Try it: In the material below, find every line with "visser" and pull it out.
══════════════════════════════
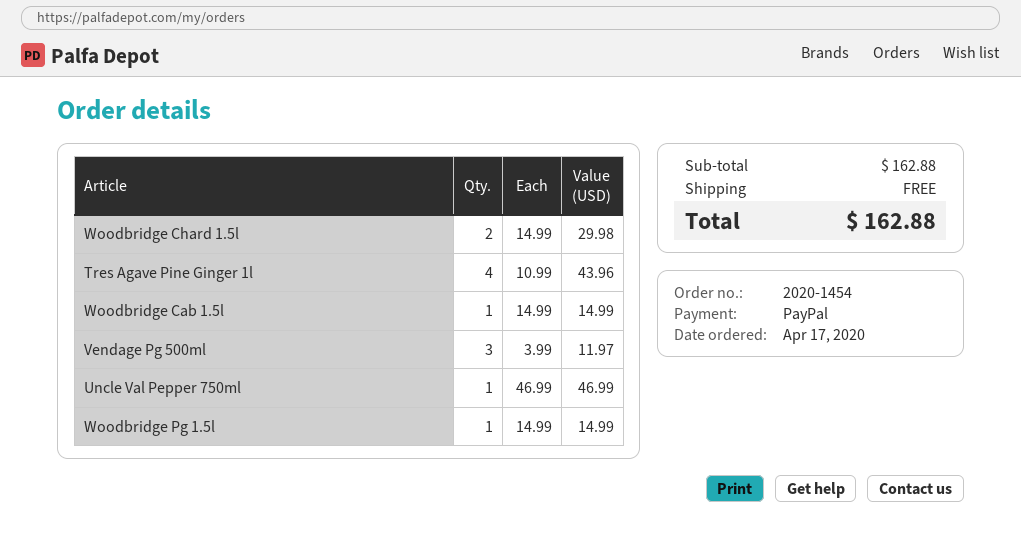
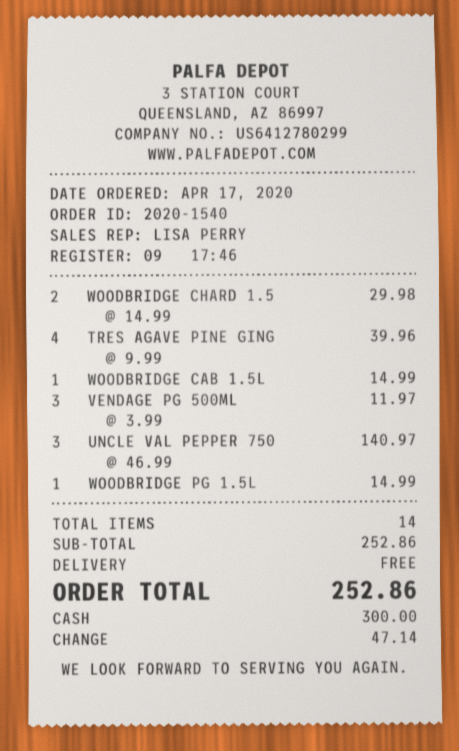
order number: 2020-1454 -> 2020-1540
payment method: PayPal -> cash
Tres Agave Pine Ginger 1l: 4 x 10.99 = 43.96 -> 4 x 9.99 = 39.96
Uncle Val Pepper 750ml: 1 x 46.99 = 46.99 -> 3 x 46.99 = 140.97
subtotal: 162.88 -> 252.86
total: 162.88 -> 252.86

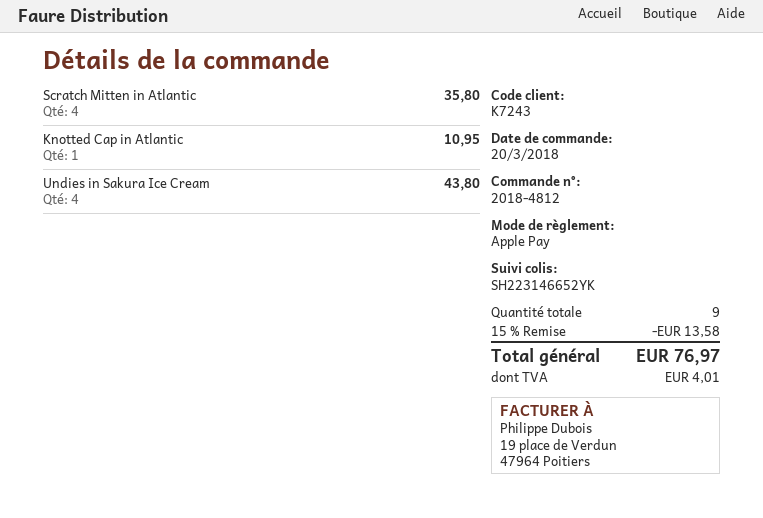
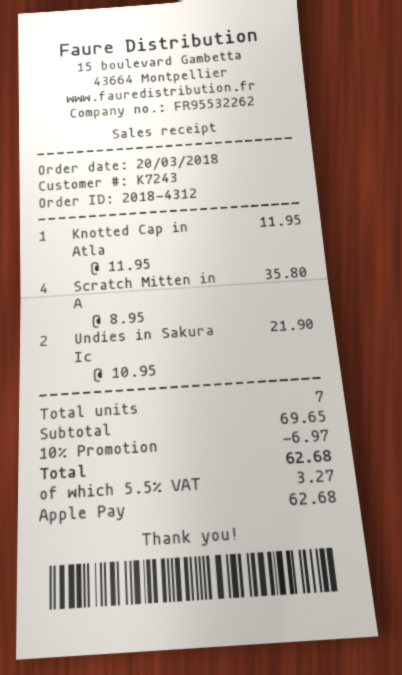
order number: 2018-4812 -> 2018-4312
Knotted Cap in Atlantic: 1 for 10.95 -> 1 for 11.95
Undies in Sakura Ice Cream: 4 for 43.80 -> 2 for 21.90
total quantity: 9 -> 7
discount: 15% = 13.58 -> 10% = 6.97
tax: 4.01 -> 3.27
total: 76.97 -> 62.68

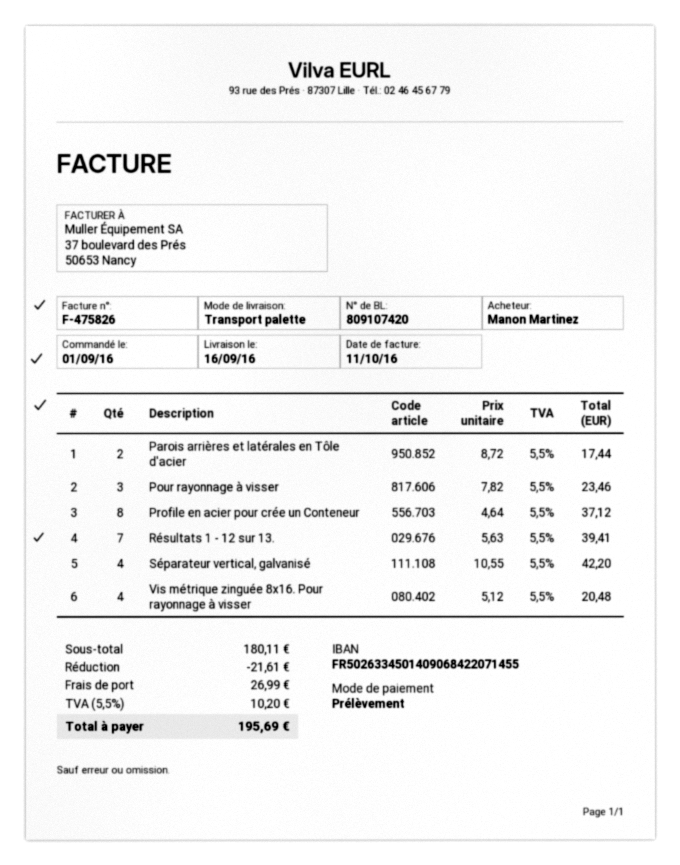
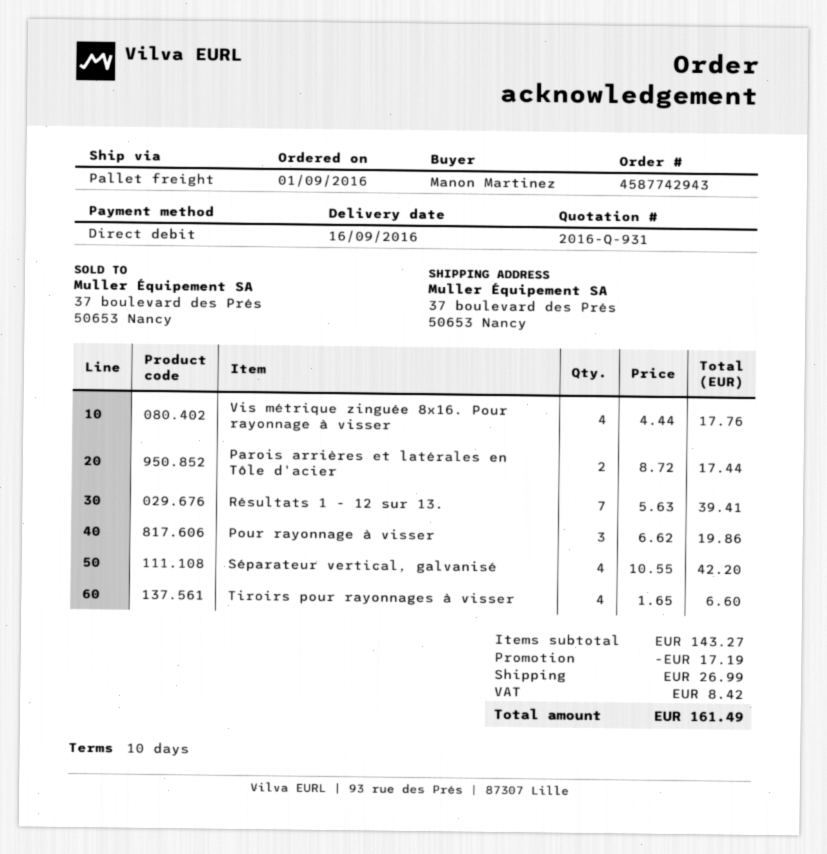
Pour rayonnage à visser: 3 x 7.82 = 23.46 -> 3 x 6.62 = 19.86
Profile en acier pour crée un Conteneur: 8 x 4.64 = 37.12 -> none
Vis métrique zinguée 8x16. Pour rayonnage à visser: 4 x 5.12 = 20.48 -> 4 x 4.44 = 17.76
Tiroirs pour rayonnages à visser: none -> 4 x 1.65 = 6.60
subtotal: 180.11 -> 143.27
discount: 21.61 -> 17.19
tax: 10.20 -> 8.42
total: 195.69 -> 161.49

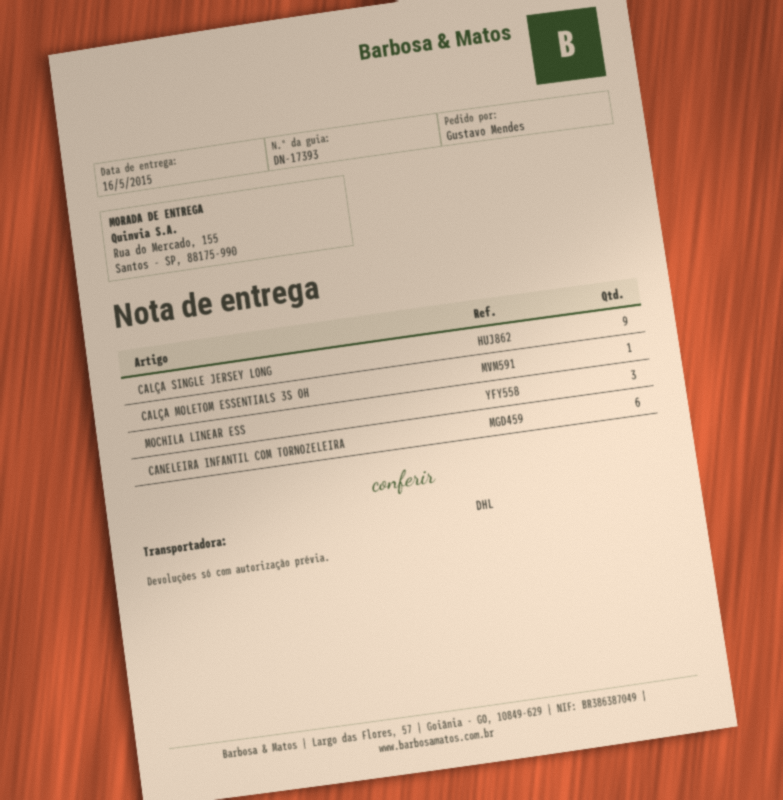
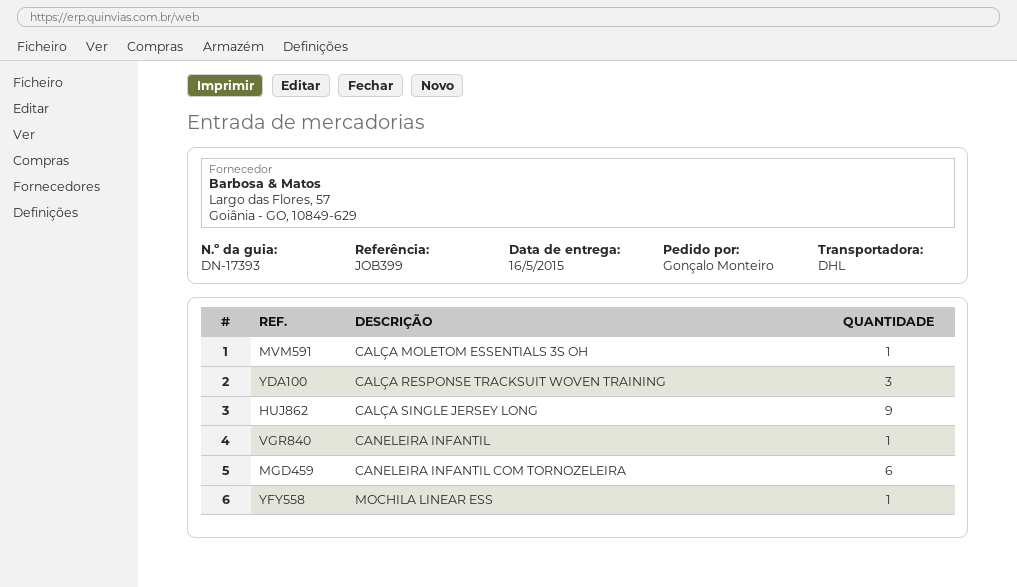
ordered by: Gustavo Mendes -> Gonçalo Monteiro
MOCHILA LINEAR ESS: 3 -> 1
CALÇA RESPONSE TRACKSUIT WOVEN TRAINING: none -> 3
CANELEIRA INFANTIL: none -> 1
══════════════════════════════
Solution:
Pour rayonnage à visser: 3 x 7.82 = 23.46 -> 3 x 6.62 = 19.86
Vis métrique zinguée 8x16. Pour rayonnage à visser: 4 x 5.12 = 20.48 -> 4 x 4.44 = 17.76
Tiroirs pour rayonnages à visser: none -> 4 x 1.65 = 6.60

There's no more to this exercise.